Stali w milczeniu, otoczeni
mrokiem nocy. Z nieba wciąż lał deszcz, jednak żadnemu to nie przeszkadzało.
Obydwoje przemoczeni, zmarznięci chłonęli jedynie wzajemną bliskość. Oddechy
mieszały się w jedno, spojrzenia krzyżowały, a ciało łaknęło ciepła
drugiego.
Wyższy mężczyzna nie wytrzymał długo
ciągnącego się milczenia i niespodziewanie złączył swe usta ze stojącym
naprzeciwko Aniołem. Ten
sparaliżowany nagłym impulsem, spiął zastygłe mięśnie i z szeroko otwartymi
oczami wpatrywał się w Winchestera.
Pocałunek trwał kilka sekund, jednak
pozostawił za sobą odurzającą dla obojga przyjemność.

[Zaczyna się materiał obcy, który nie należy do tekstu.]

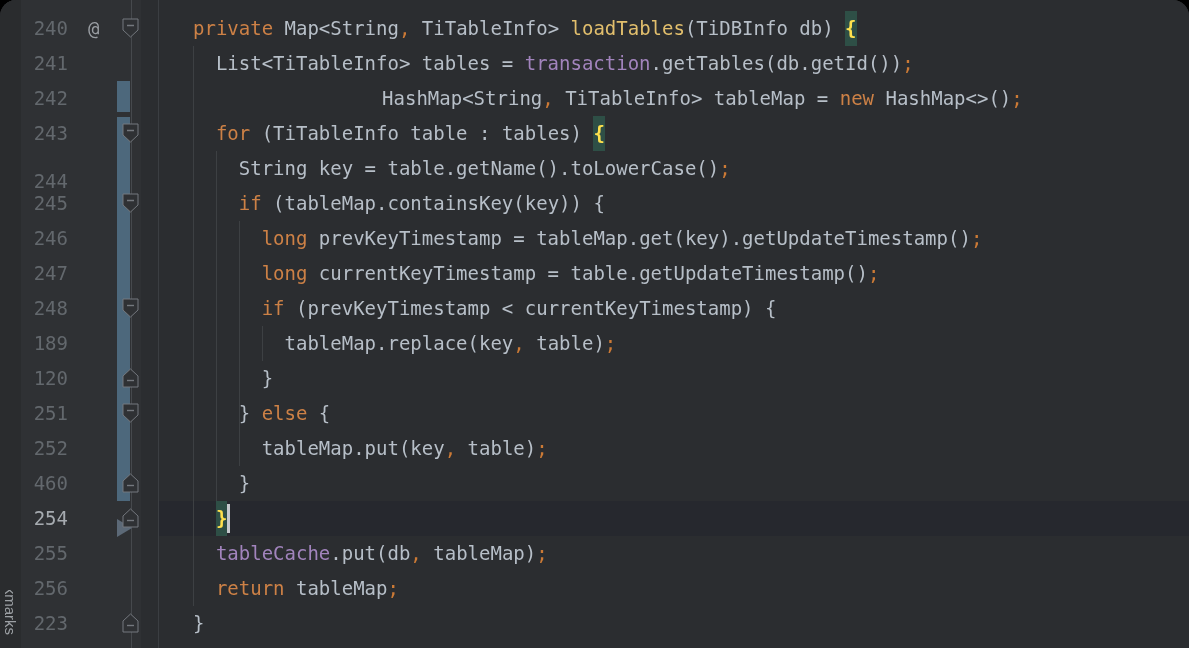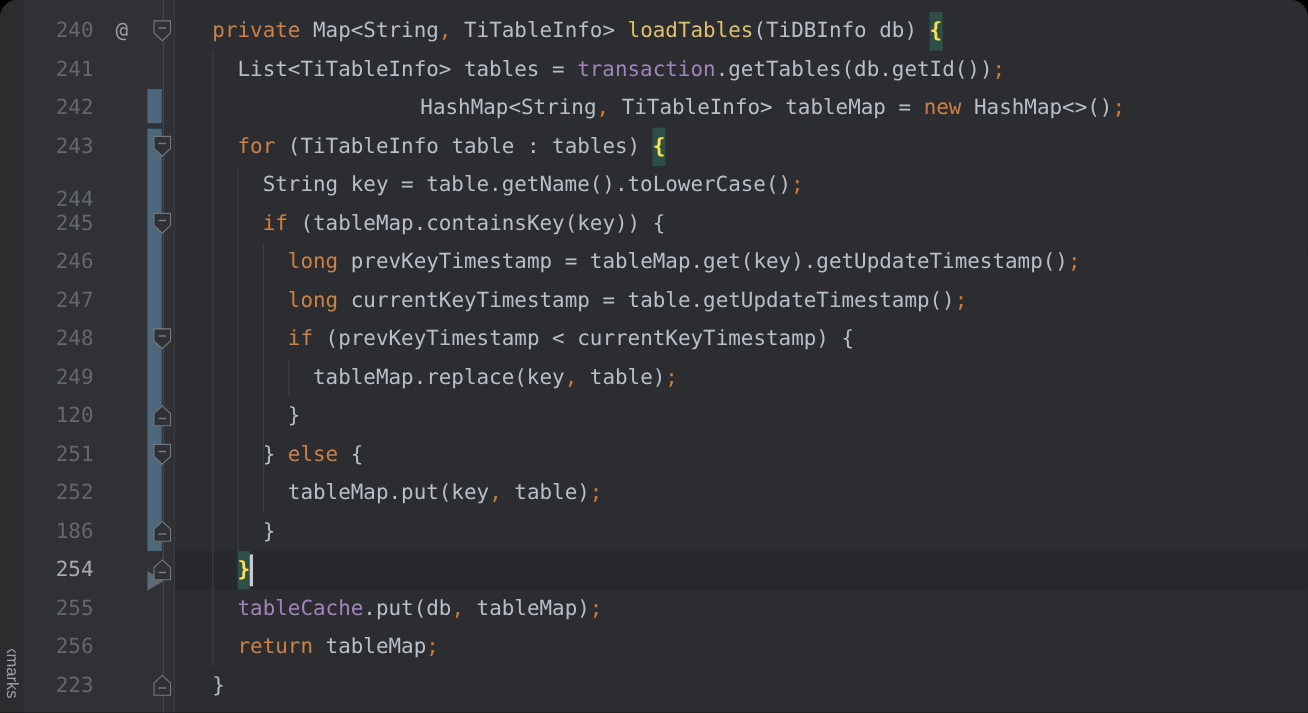--- a/index.html
+++ b/index.html
@@ -18,7 +18,7 @@
     font-family:"Liberation Sans",sans-serif;font-size:15px;color:var(--bookmark-label,#9ca0a4);
   }
   
-  .gutter{position:absolute;left:21px;top:0;bottom:0;width:137px;background:var(--bg-gutter,#2f3134);z-index:4;}
+  .gutter{position:absolute;left:4px;top:0;bottom:0;width:137px;background:var(--bg-gutter,#2f3134);z-index:4;}
   .gutter-border{position:absolute;left:158px;top:0;bottom:0;width:1px;background:var(--border-gutter,#3b3e42);z-index:5;}
   .lnum{position:absolute;left:0;width:64px;height:35px;line-height:35px;text-align:right;
         font-size:19px;color:var(--num,#63686d);}

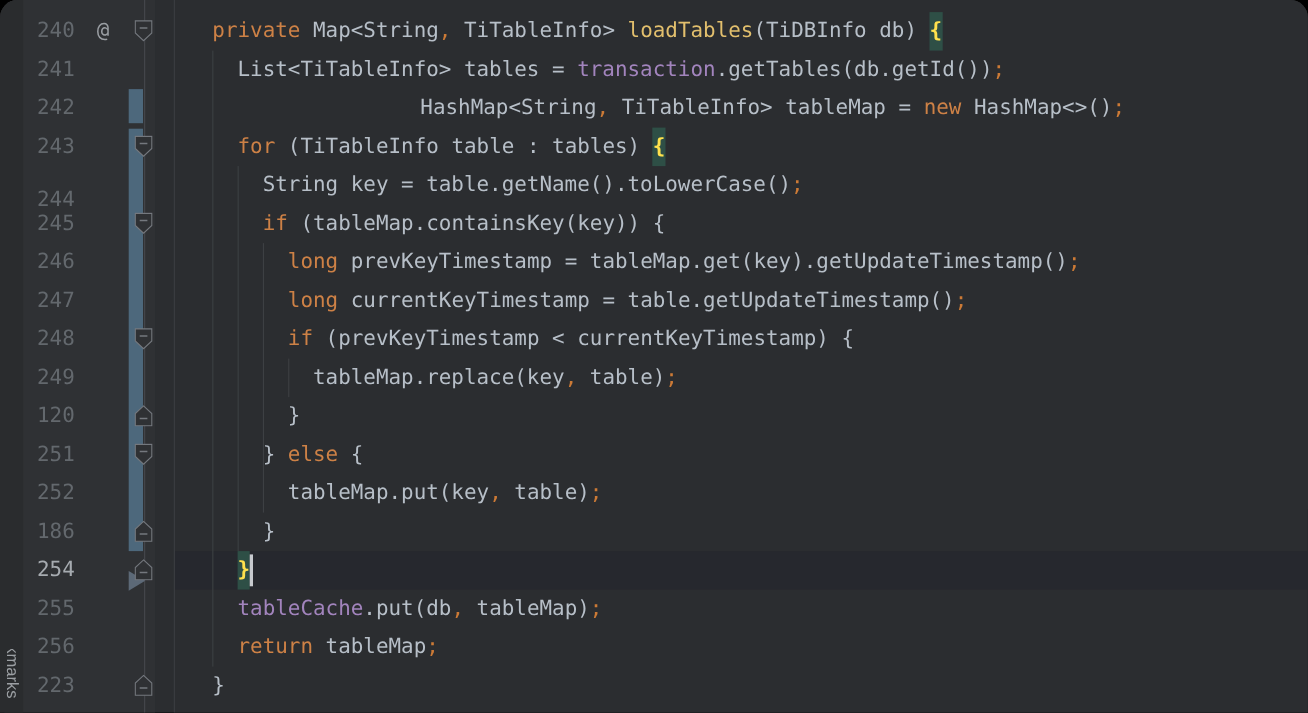--- a/index.html
+++ b/index.html
@@ -133,7 +133,7 @@
         <div class="lnum" style="top: 221px;">246</div>
         <div class="lnum" style="top: 256px;">247</div>
         <div class="lnum" style="top: 291px;">248</div>
-        <div class="lnum" style="top: 326px;">249</div>
+        <div class="lnum" style="top: 326px;">189</div>
         <div class="lnum" style="top: 361px;">120</div>
         <div class="lnum" style="top: 396px;">251</div>
         <div class="lnum" style="top: 431px;">252</div>

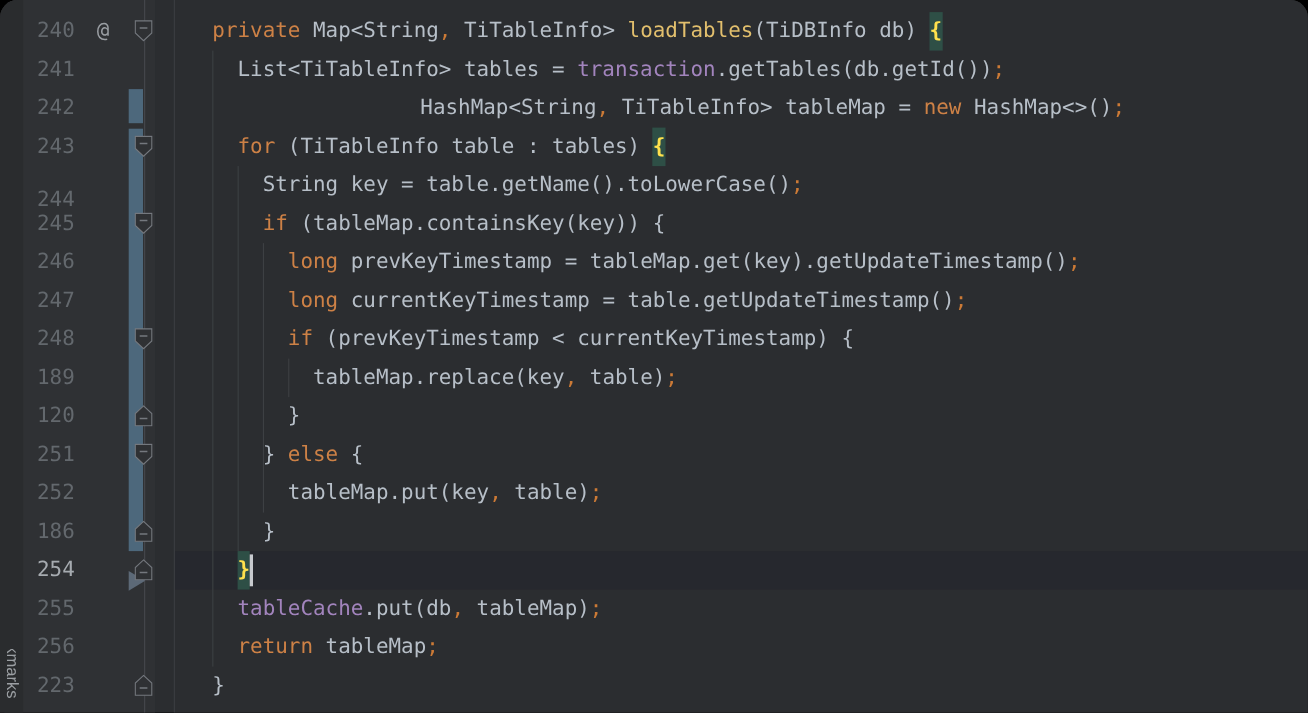--- a/index.html
+++ b/index.html
@@ -137,7 +137,7 @@
         <div class="lnum" style="top: 361px;">120</div>
         <div class="lnum" style="top: 396px;">251</div>
         <div class="lnum" style="top: 431px;">252</div>
-        <div class="lnum" style="top: 466px;">186</div>
+        <div class="lnum" style="top: 466px;">460</div>
         <div class="lnum active" style="top: 501px;">254</div>
         <div class="lnum" style="top: 536px;">255</div>
         <div class="lnum" style="top: 571px;">256</div>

Zielonooki poczuł wybuch gorąca,
rozchodzącego się po całym ciele. Zagryzł wargę i chwycił bruneta za
nadgarstki.
Panicznie bał się, że ten znów zniknie,
zostawiając go samego.
- Tylko nie uciekaj. – Prawie pisnął. –
Błagam, nie zostawiaj…
- Nie
zamierzam. – wyszeptał, nieco rozbawiony zachowaniem blondyna.
- Nie śmiej się ze mnie.
- Przepraszam. – Przechylił głowę w swój „castielowy”
sposób, wlepiając w mężczyznę pełne czułości oczy.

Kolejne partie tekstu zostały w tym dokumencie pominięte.